Mikhaïl Boulgakov, auteur briméSi cette biographie légère, de lecture facile, quoique bien documentée aurait suffit à justifier une lecture agréable, il m'a semblé qu'on pouvait lire entre les lignes, et tout particulièrement dans la première moitié de l'ouvrage, une sorte de cri de détresse étouffé, de tentative d'identification et, en conséquence d'élan optimiste, d'un Boulgakov désespéré de voir tous ses écrits un peu profonds retoqués par la censure Soviétique et qui ne pouvait qu'espérer suivre les traces de Molière et obtenir, après les années d'errance et d'incompréhension, la reconnaissance. L'époque, le pouvoir en place, et les protagonistes sont différents, mais la situation est au fond tellement similaire. Ceux qui ont lu Le Maître et Marguerite n'auront pu manquer de percevoir la souffrance occasionnée à l'auteur par ce pouvoir aveugle et totalitaire qui l'aura contraint à toujours remettre sur le métier son grand œuvre, qu'il ne publiera finalement pas de son vivant. Et lorsque l'on sait que Boulgakov aimait par dessus tout le théâtre, pour lequel il a écrit, sans réel espoir d'être joué un jour et dans le milieu duquel il a travaillé toute sa vie, certains propos, tenus au sujet d'un Molière qui vient d'arriver au plus bas, avec le démembrement de sa première troupe, le célèbre « Illustre Théâtre » prennent une autre dimension :
« Devant elle, un homme, debout. Trois dures années, les dettes, les usuriers, la prison et l'humiliation l'avaient terriblement changé. Aux coins de ses lèvres s'étaient déposés les plis sarcastiques de l'expérience, mais il suffisait de regarder attentivement son visage pour comprendre qu'aucun revers ne l'arrêterait jamais. »

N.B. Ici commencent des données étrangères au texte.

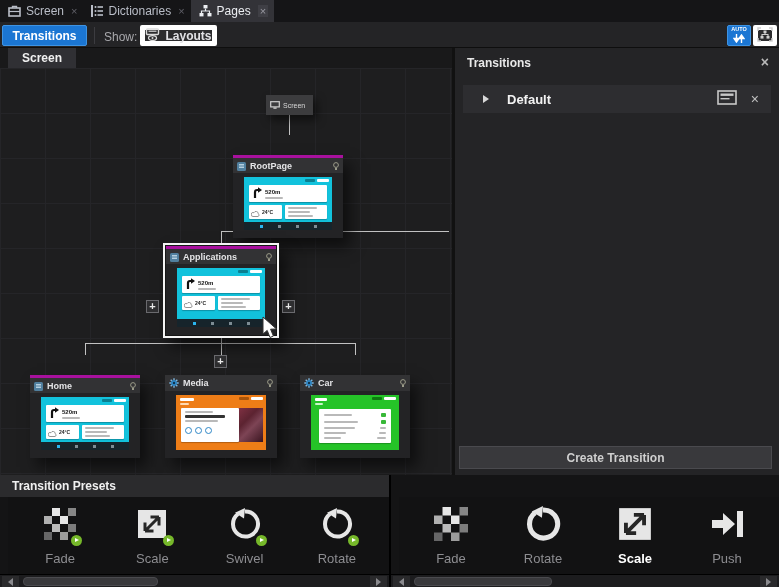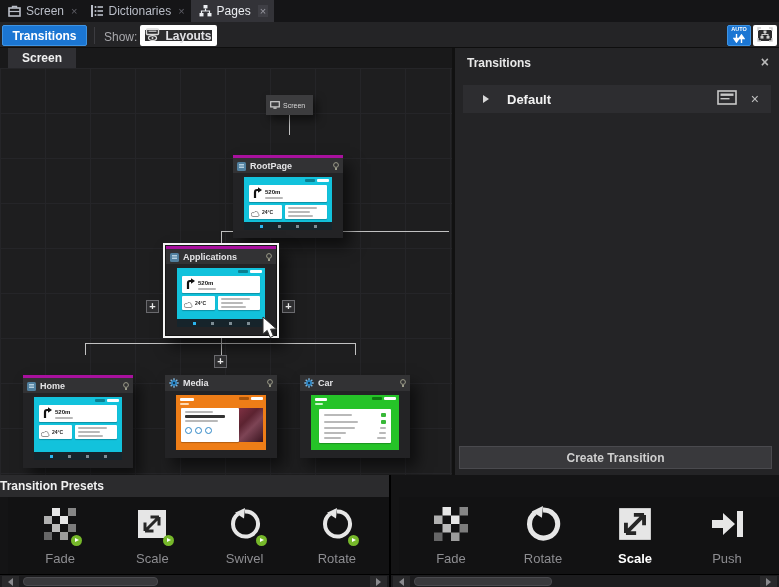--- a/index.html
+++ b/index.html
@@ -316,7 +316,7 @@
       <div class="plusbtn" style="left:282px;top:232px;">+</div>
       <div class="plusbtn" style="left:214px;top:287px;">+</div>
 
-      <div class="knode" style="left:23px;top:307px;width:110px;height:93px;">
+      <div class="knode" style="left:30px;top:307px;width:110px;height:83px;">
         <div class="nbar"></div>
         <div class="nhead">
           <span><svg width="9" height="9" viewBox="0 0 9 9">

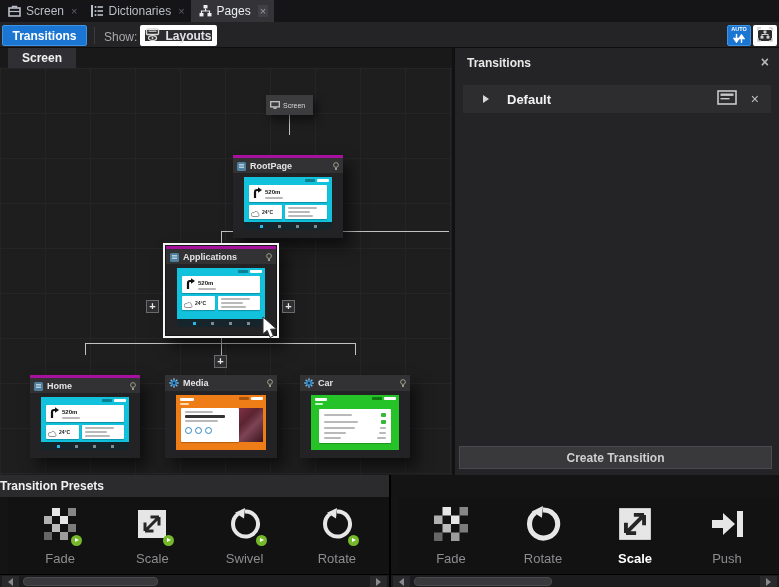--- a/index.html
+++ b/index.html
@@ -67,7 +67,7 @@
   #presets { left:0; width:389px; }
   #animations { left:391px; width:388px; }
   #bdiv { position:absolute; left:389px; top:475px; width:2px; height:112px; background:#000; }
-  .bhead { height:22px; background:#2b2b2d; display:flex; align-items:center; padding-left:0; font-size:12px; font-weight:bold; color:#f0f0f0; }
+  .bhead { height:22px; background:#2b2b2d; display:flex; align-items:center; padding-left:12px; font-size:12px; font-weight:bold; color:#f0f0f0; }
   .bitems { position:absolute; left:0; right:0; top:22px; bottom:13px; background:#121213; display:flex; align-items:center; padding:0 6px;margin-left:8px; }
   .aitem { flex:1; display:flex; flex-direction:column; align-items:center; gap:5px; }
   .iconwrap { position:relative; width:40px; height:40px; display:flex; align-items:center; justify-content:center; }

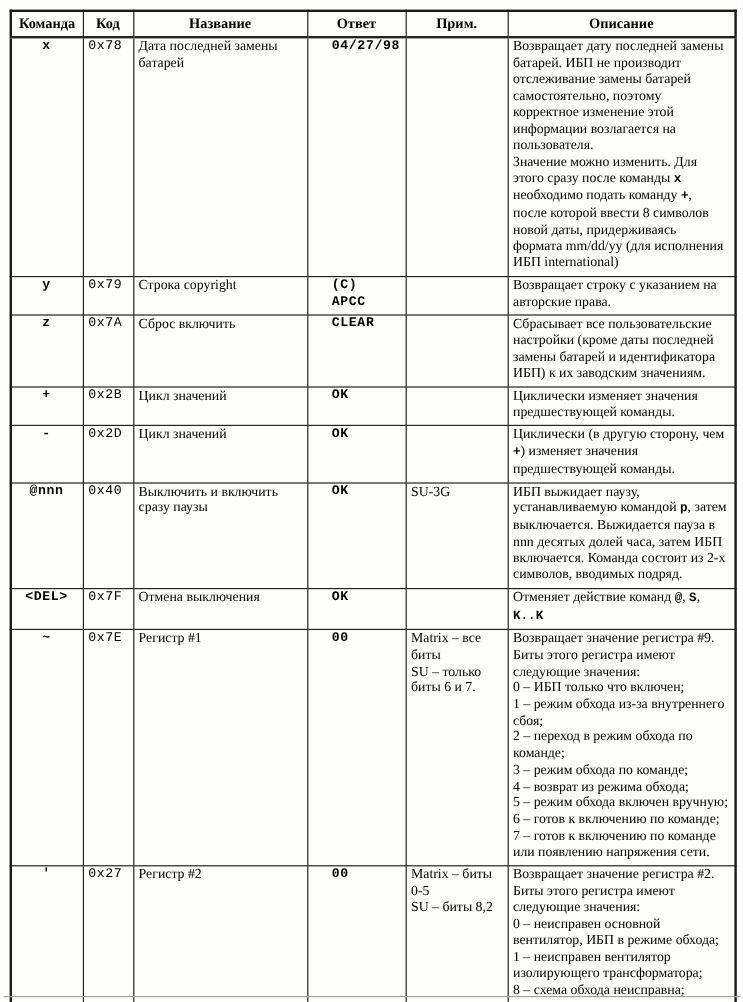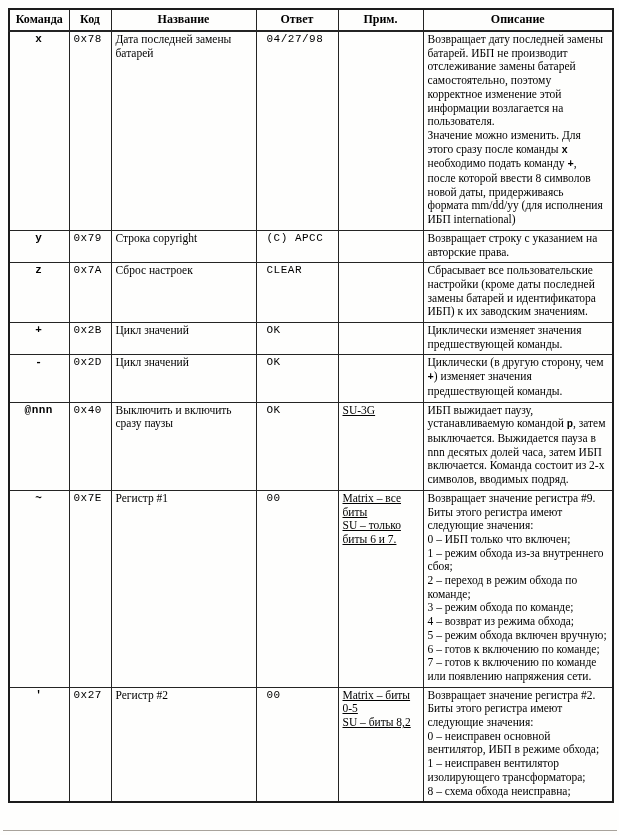--- a/index.html
+++ b/index.html
@@ -54,10 +54,10 @@
   }
   td.c-ans {
     font-family: "Liberation Mono", monospace;
-    font-weight: normal;
+    font-weight: bold;
     font-size: 11px;
     letter-spacing: 0.5px;
-    padding-left: 10px;
+    padding-left: 20px;
   }
   td.c-name, td.c-note, td.c-desc {
     font-family: "Liberation Serif", serif;

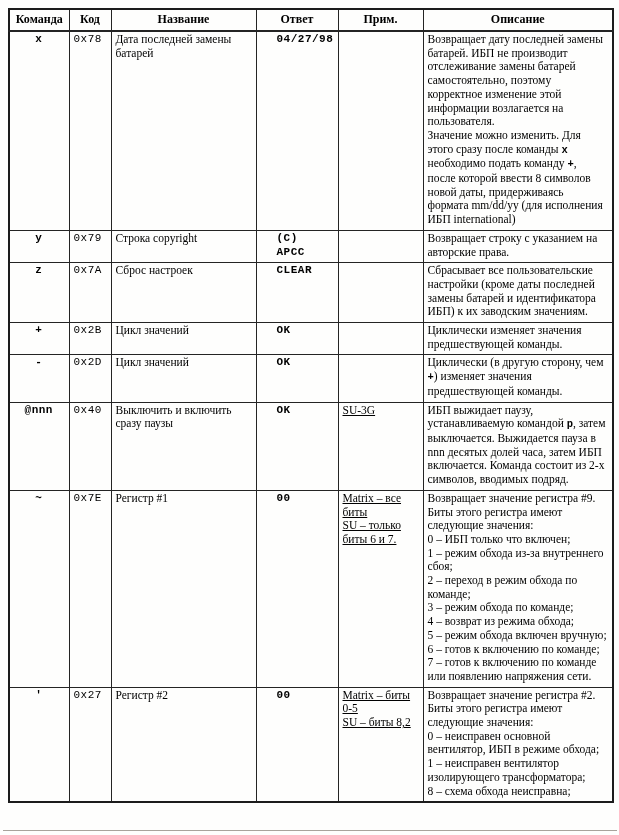--- a/index.html
+++ b/index.html
@@ -127,7 +127,7 @@
         <tr>
           <td class="c-cmd">z</td>
           <td class="c-code">0x7A</td>
-          <td class="c-name">Сброс настроек</td>
+          <td class="c-name">Сброс включить</td>
           <td class="c-ans">CLEAR</td>
           <td class="c-note"></td>
           <td class="c-desc">

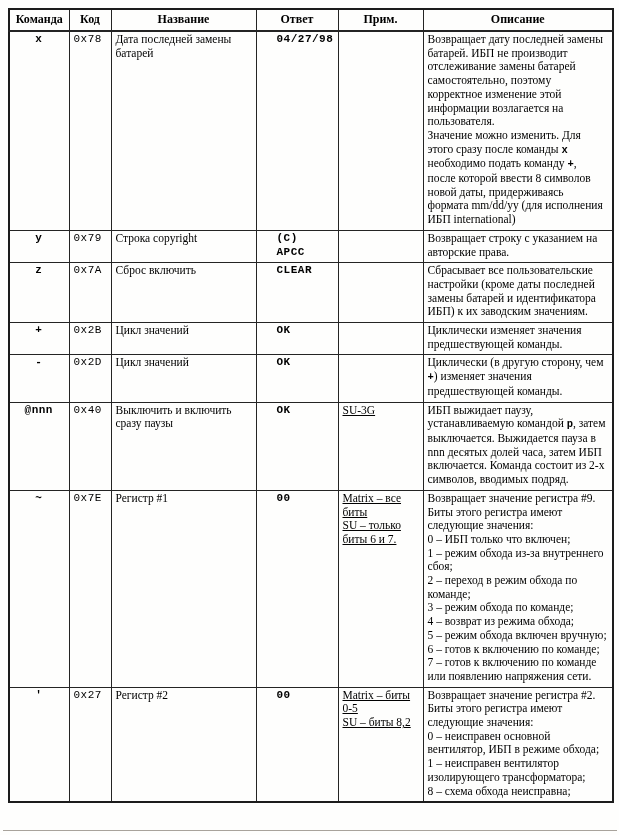--- a/index.html
+++ b/index.html
@@ -64,7 +64,7 @@
     margin-top: 42px;
   }
   td.c-desc p { margin: 0; }
-  td.c-note div { margin: 0; text-decoration: underline; }
+  td.c-note div { margin: 0; }
   .mono-b {
     font-family: "Liberation Mono", monospace;
     font-weight: bold;

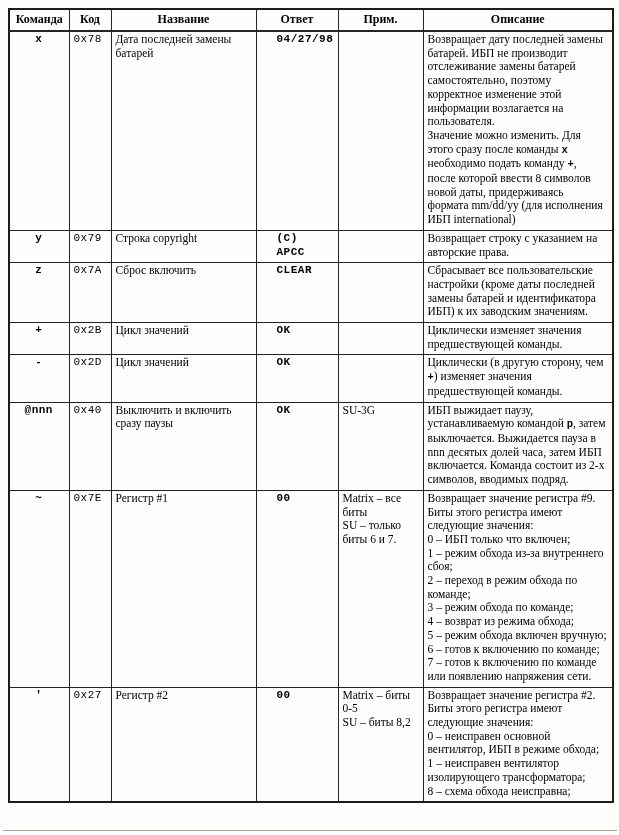--- a/index.html
+++ b/index.html
@@ -167,6 +167,16 @@
           </td>
         </tr>
         <tr>
+          <td class="c-cmd">&lt;DEL&gt;</td>
+          <td class="c-code">0x7F</td>
+          <td class="c-name">Отмена выключения</td>
+          <td class="c-ans">OK</td>
+          <td class="c-note"></td>
+          <td class="c-desc">
+            <p><span>Отменяет действие команд </span><span class="mono-b">@</span><span>, </span><span class="mono-b">S</span><span>, </span><span class="mono-b">K..K</span></p>
+          </td>
+        </tr>
+        <tr>
           <td class="c-cmd">~</td>
           <td class="c-code">0x7E</td>
           <td class="c-name">Регистр #1</td>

A lire ou pas ?Mis a part Le Maître et Marguerite, je n'avais lu jusqu'alors de Boulgakov qu'une courte nouvelle, Endiablade, publiée dans la collection 2€ de Folio et qui m'avait laissé un goût de trop proche (du Maître...) et de trop peu. Cette courte biographie, vraiment facile d'accès, écrite sur un ton bien reconnaissable, et qui plus est teintée de la petite note d'amertume que je soulignais plus haut constitue une deuxième œuvre intéressante de l'auteur qui sans pouvoir être comparée à son illustre grande sœur, fera passer un bon moment, aux amateurs de théâtre en particulier.